Aston Martin F1 traverse une nouvelle zone de turbulences. À peine plus d’un an après son arrivée, Andy Cowell, directeur général et Team Principal de l’équipe de Silverstone, serait sur le point de perdre son poste.
Selon plusieurs sources concordantes dans le paddock de Las Vegas et citées par la BBC, Lawrence Stroll s’apprête à agir après une série de désaccords profonds entre Cowell et Adrian Newey, devenu récemment « managing technical partner » et responsable de la monoplace 2026.
Le conflit porte, selon ces mêmes sources, sur la question la plus fondamentale dans une équipe : qui commande vraiment ?
Cowell, en tant que CEO, devait superviser l’ensemble des opérations. Mais Newey, auréolé de 12 titres Constructeurs et 13 titres Pilotes, actionnaire et salarié le mieux rémunéré de l’équipe, dispose d’un poids technique et symbolique colossal. Les tensions auraient rapidement dégénéré en un désaccord frontal sur l’autorité et les processus de décision.
Aston Martin, via un porte-parole, a balayé toute rumeur : "L’équipe ne commentera pas les spéculations. Notre priorité est de maximiser la performance sur les dernières courses et de préparer 2026."
Malgré cette position officielle, il semble acquis que Cowell est sur la sellette. Il pourrait quitter la direction sportive mais conserver un rôle au sein du groupe.
Aucun successeur n’a été confirmé, mais les noms qui circulent sont particulièrement lourds.

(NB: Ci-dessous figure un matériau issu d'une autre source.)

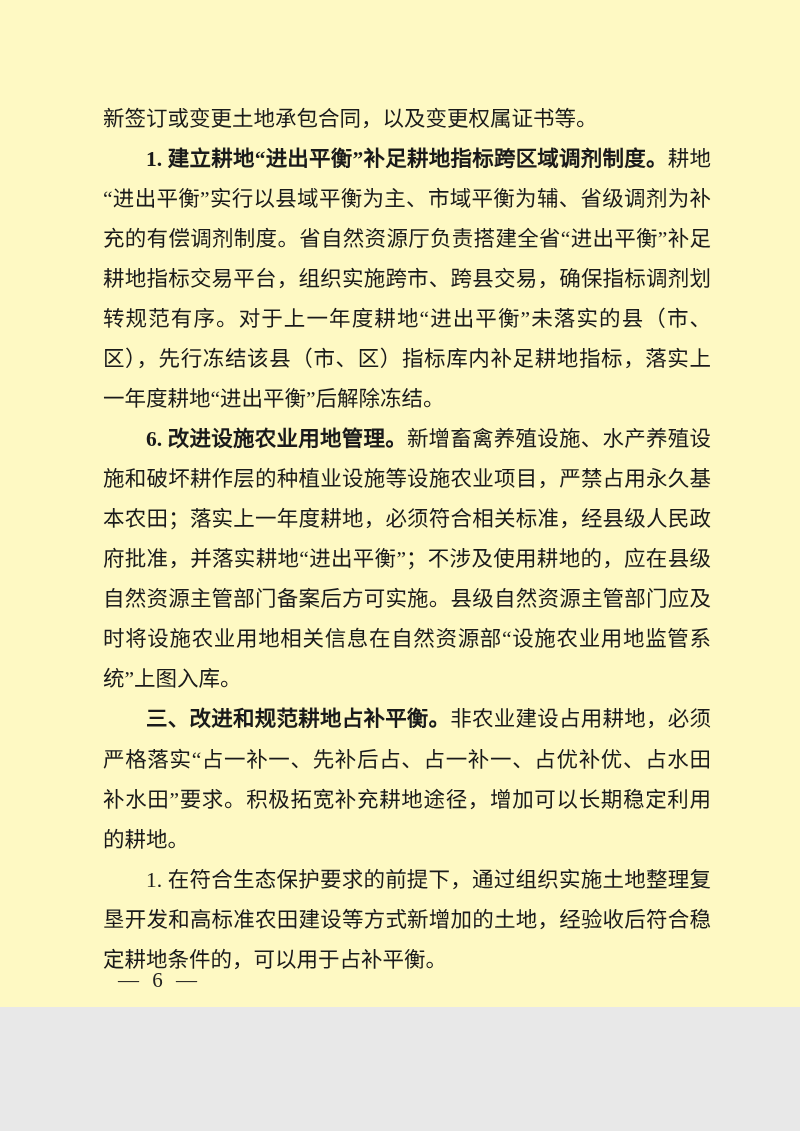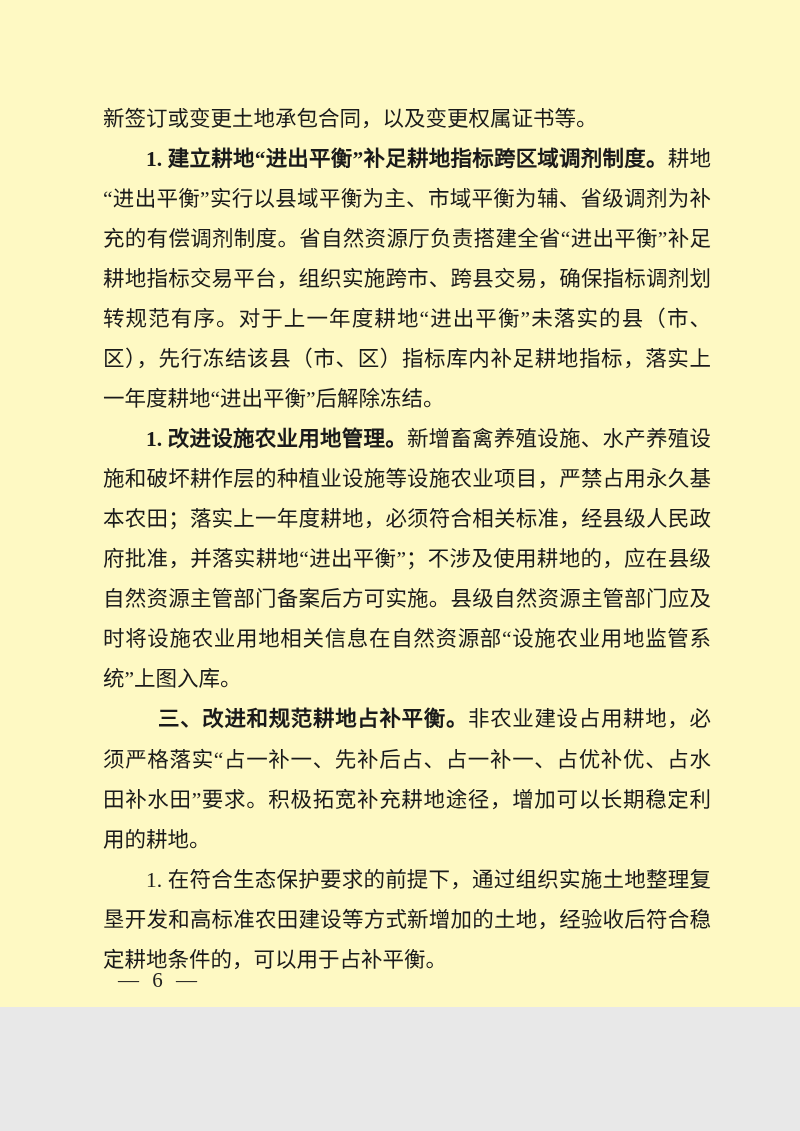--- a/index.html
+++ b/index.html
@@ -64,7 +64,7 @@
 
   <p class="para"><span class="seg-normal">新签订或变更土地承包合同，以及变更权属证书等。</span></p>
       <p class="para indent"><span class="seg-item-title">1. 建立耕地“进出平衡”补足耕地指标跨区域调剂制度。</span><span class="seg-normal">耕地“进出平衡”实行以县域平衡为主、市域平衡为辅、省级调剂为补充的有偿调剂制度。省自然资源厅负责搭建全省“进出平衡”补足耕地指标交易平台，组织实施跨市、跨县交易，确保指标调剂划转规范有序。对于上一年度耕地“进出平衡”未落实的县（市、区），先行冻结该县（市、区）指标库内补足耕地指标，落实上一年度耕地“进出平衡”后解除冻结。</span></p>
-      <p class="para indent"><span class="seg-item-title">1. 改进设施农业用地管理。</span><span class="seg-normal">新增畜禽养殖设施、水产养殖设施和破坏耕作层的种植业设施等设施农业项目，严禁占用永久基本农田；落实上一年度耕地，必须符合相关标准，经县级人民政府批准，并落实耕地“进出平衡”；不涉及使用耕地的，应在县级自然资源主管部门备案后方可实施。县级自然资源主管部门应及时将设施农业用地相关信息在自然资源部“设施农业用地监管系统”上图入库。</span></p>
+      <p class="para indent"><span class="seg-item-title">6. 改进设施农业用地管理。</span><span class="seg-normal">新增畜禽养殖设施、水产养殖设施和破坏耕作层的种植业设施等设施农业项目，严禁占用永久基本农田；落实上一年度耕地，必须符合相关标准，经县级人民政府批准，并落实耕地“进出平衡”；不涉及使用耕地的，应在县级自然资源主管部门备案后方可实施。县级自然资源主管部门应及时将设施农业用地相关信息在自然资源部“设施农业用地监管系统”上图入库。</span></p>
       <p class="para indent"><span class="seg-section-title">三、改进和规范耕地占补平衡。</span><span class="seg-normal">非农业建设占用耕地，必须严格落实“占一补一、先补后占、占一补一、占优补优、占水田补水田”要求。积极拓宽补充耕地途径，增加可以长期稳定利用的耕地。</span></p>
       <p class="para indent"><span class="seg-normal">1. 在符合生态保护要求的前提下，通过组织实施土地整理复垦开发和高标准农田建设等方式新增加的土地，经验收后符合稳定耕地条件的，可以用于占补平衡。</span></p>
     </main>

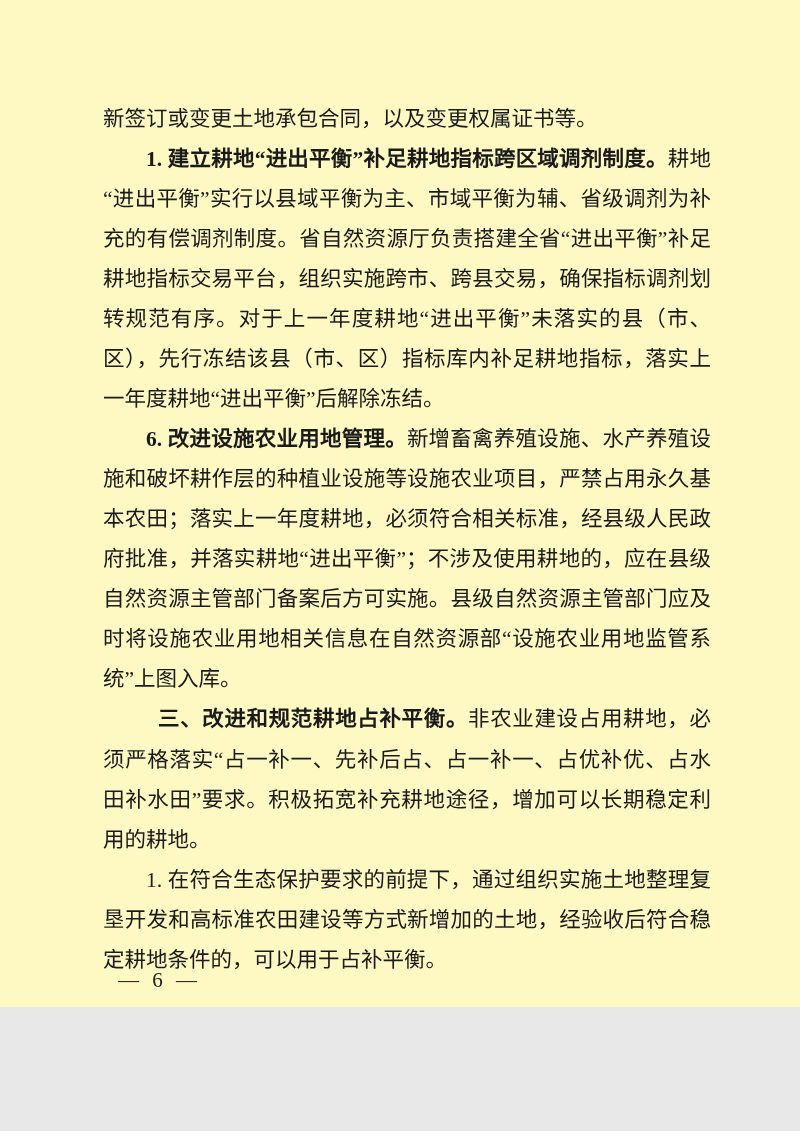--- a/index.html
+++ b/index.html
@@ -43,7 +43,6 @@
   .seg-section-title {
     font-weight: 700;
     font-family: Liberation Mono, monospace;
-    margin-left: 12px;
   }
   .footer {
     position: absolute;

Parmi eux, Christian Horner, remercié par Red Bull en juillet au terme d’une tourmente interne liée aux accusations de harcèlement et de comportement coercitif portées par une employée. Blanchi lors de deux enquêtes internes, Horner avait malgré tout fini par être écarté après le Grand Prix de Grande-Bretagne, avant de négocier un accord de départ estimé entre 60 et 100 millions d’euros.
L’Anglais pousserait activement pour devenir patron d’Aston Martin, avec en prime une prise de participation dans l’équipe. Une ambition que Stroll n’aurait pas accueillie avec enthousiasme, lui qui reste l’autorité ultime au sein de la structure.

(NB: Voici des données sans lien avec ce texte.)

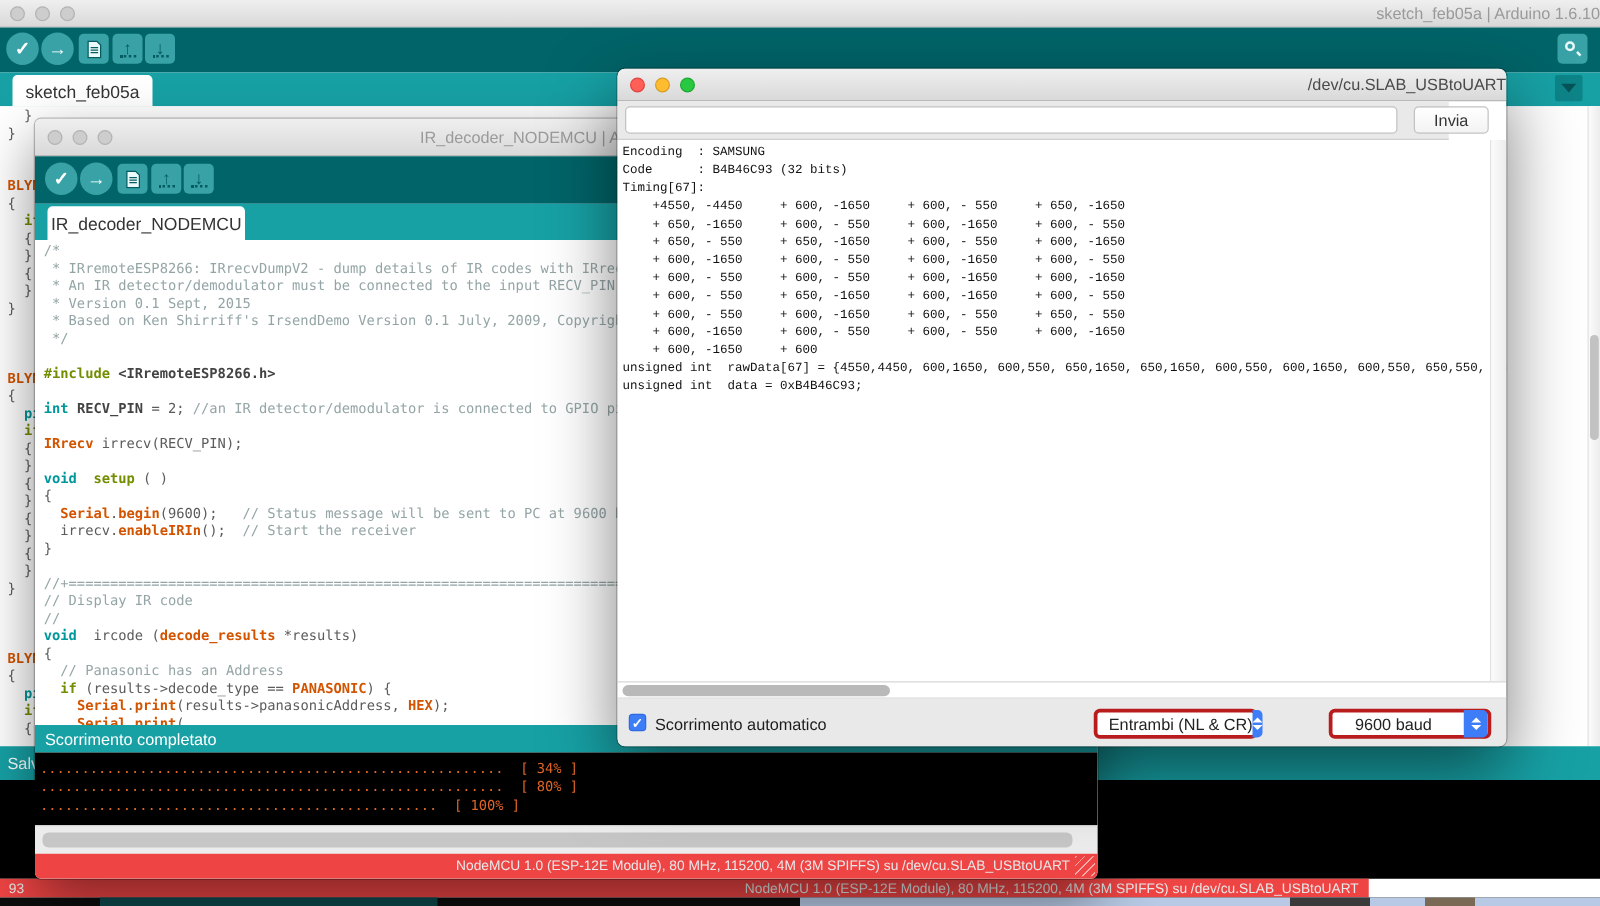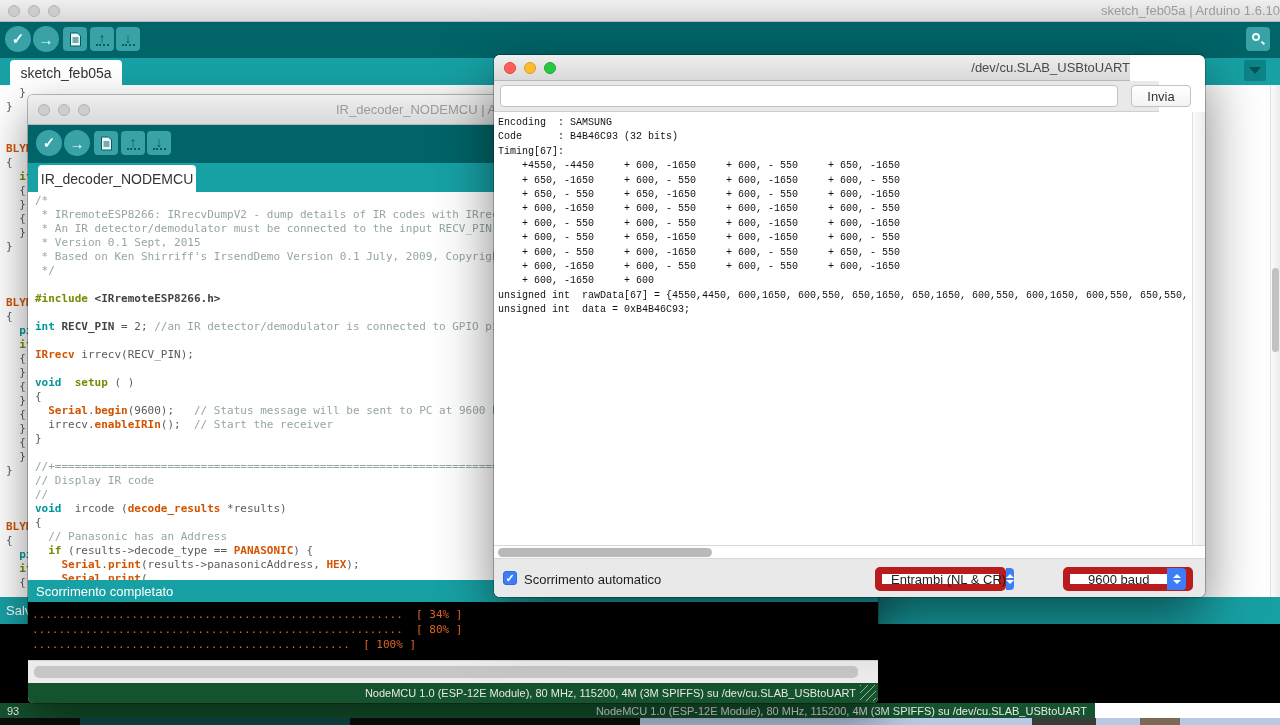--- a/index.html
+++ b/index.html
@@ -228,7 +228,7 @@
 
   <div class="abs" style="left:494px;top:55px;width:711px;height:542px;border-radius:6px;overflow:hidden;z-index:3;
               box-shadow:0 22px 55px rgba(0,0,0,.5), 0 0 0 1px rgba(0,0,0,.25);background:#fff;">
-    <div class="abs mac-titlebar" style="left:0;top:0;width:636px;height:26px;">
+    <div class="abs mac-titlebar" style="left:0;top:0;width:711px;height:26px;">
       <div class="lights">
         <div class="light red"></div>
         <div class="light yellow"></div>

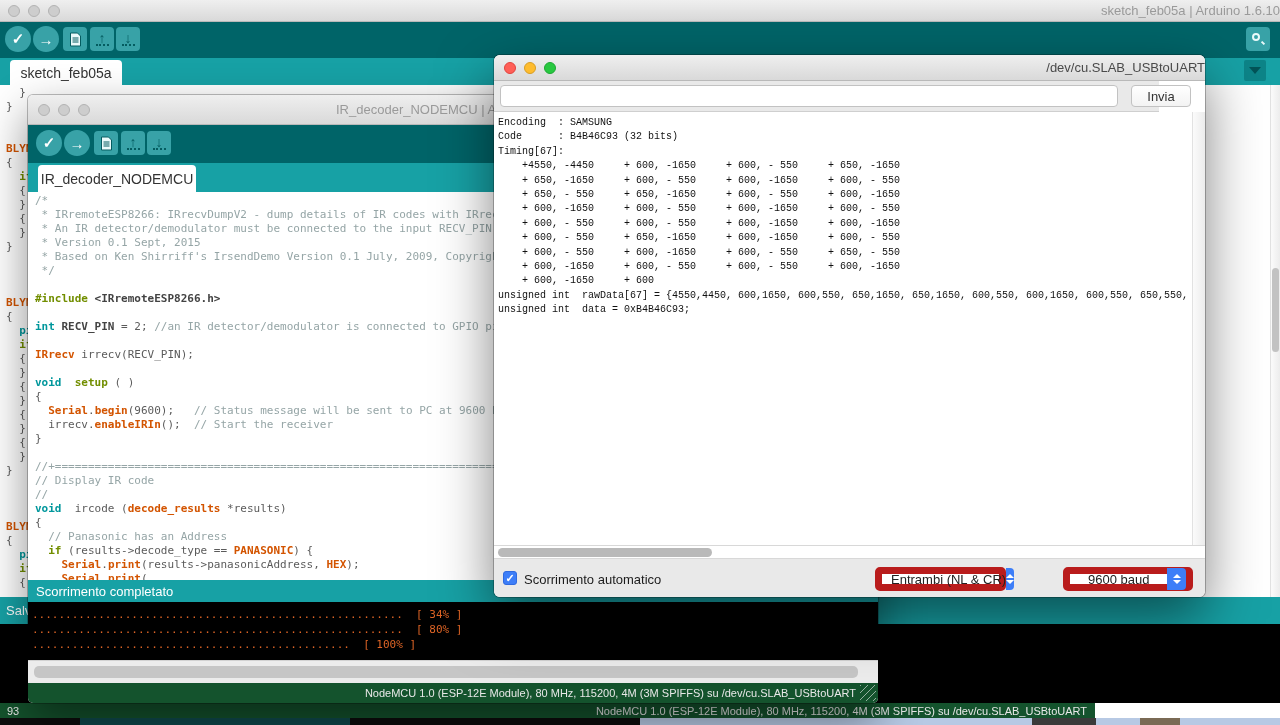--- a/index.html
+++ b/index.html
@@ -64,7 +64,7 @@
                 font-size:13px; color:#333; display:flex; align-items:center; justify-content:center; cursor:pointer; }
   .mac-check { width:14px; height:14px; border-radius:3px; background:#3d7ef8; border:1px solid #2f6ae0;
                color:#fff; font-size:11px; font-weight:bold; display:flex; align-items:center; justify-content:center; }
-  .mac-select { position:absolute; height:24px; background:#fff; border:7px solid #b91c1c; border-radius:5px;
+  .mac-select { position:absolute; height:24px; background:#fff; border:3px solid #b91c1c; border-radius:5px;
                 display:flex; align-items:center; cursor:pointer; }
   .mac-select .lbl { flex:1; font-size:13px; color:#222; padding-left:9px; white-space:nowrap; }
   .mac-select .cap { width:19px; height:22px; background:#3d7ef8; border-radius:0 4px 4px 0;

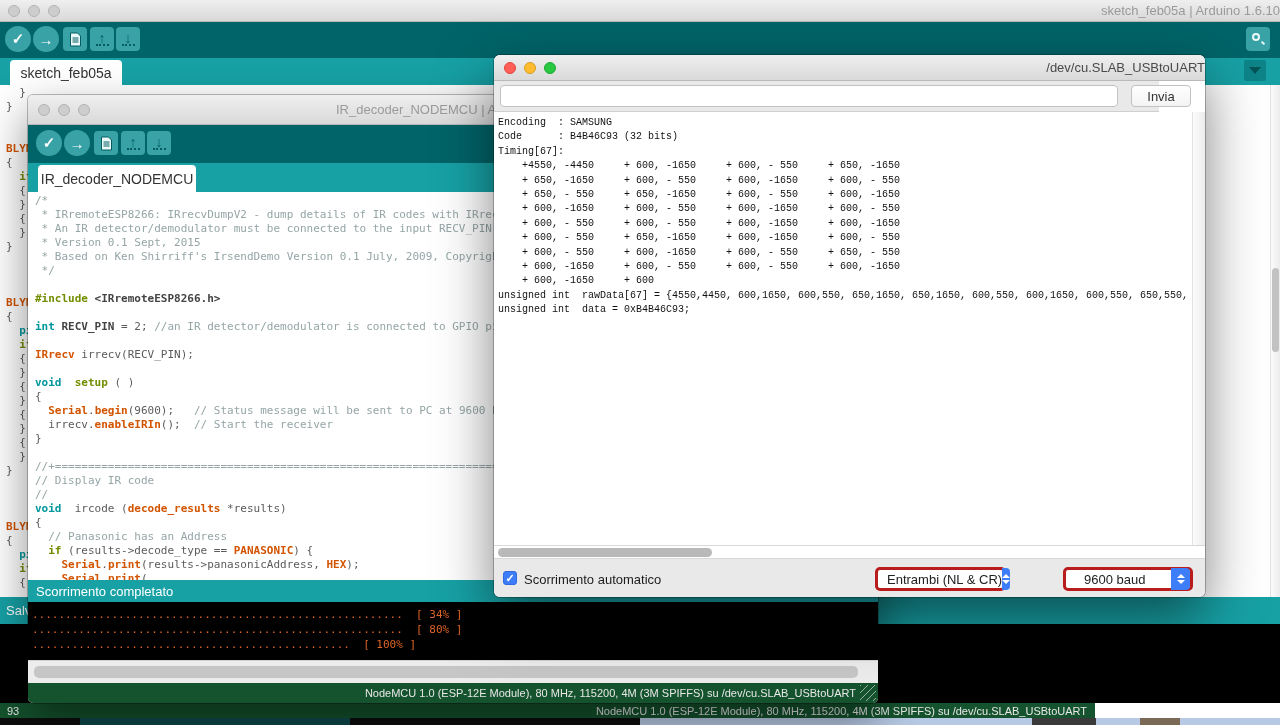--- a/index.html
+++ b/index.html
@@ -38,7 +38,7 @@
   .magnifier .handle { position:absolute; left:9px; top:9px; width:4px; height:2px; background:#eafafa; transform:rotate(45deg); }
   .ard-status { background:#17a1a5; color:#fff; font-size:13px; }
   .ard-console { background:#000; }
-  .ard-bottombar { background:#14532d; color:#e8e8e8; font-size:11px; }
+  .ard-bottombar { background:#ef4444; color:#e8e8e8; font-size:11px; }
 
   
   .codefont { font-family:"DejaVu Sans Mono", monospace; font-size:11px; line-height:14px; white-space:pre; color:#5b5b5b; }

D’autres pistes existent : Andreas Seidl, ancien directeur de McLaren et d’Audi F1. Mattia Binotto, aujourd’hui à la tête du projet Audi aurait aussi été contacté, tout comme Martin Whitmarsh, ancien CEO Aston Martin, remplacé par Cowell l’an dernier.
Whitmarsh a d’ailleurs confirmé ce matin les spéculations et avoir refusé de revenir : "J’ai décidé de quitter Aston Martin en 2023 et, même si Lawrence a été très généreux, je ne souhaitais plus occuper un rôle au sein de l’équipe."
La piste Horner serait la plus chaude. L’histoire est d’autant plus étonnante que Newey avait quitté Red Bull précisément pour ne plus travailler avec Christian Horner, après leur rupture totale durant l’affaire interne. Newey confiait alors à ses proches "ne pas vouloir se retrouver dans la même pièce que Horner".
Et pourtant, les deux hommes auraient renoué durant l’été, allant notamment ensemble à un concert d’Oasis. Un rapprochement inattendu… mais pas suffisant pour garantir à Horner une place chez Aston Martin.
Quelle que soit l’issue, le départ probable de Cowell marquerait le quatrième changement majeur à la tête d’Aston Martin en deux ans. Otmar Szafnauer avait été écarté en 2022. Mike Krack, son remplaçant, a été rétrogradé à un rôle de responsable de l’équipe de course lorsque Cowell a pris la direction de l’équipe.
Ce mois-ci encore, sept ingénieurs seniors du design ont quitté l’équipe. Le tout alors qu’Aston Martin prépare une véritable révolution technique : nouvelles règles 2026, arrivée de Honda comme partenaire moteur, et ambition déclarée de rejoindre les top teams.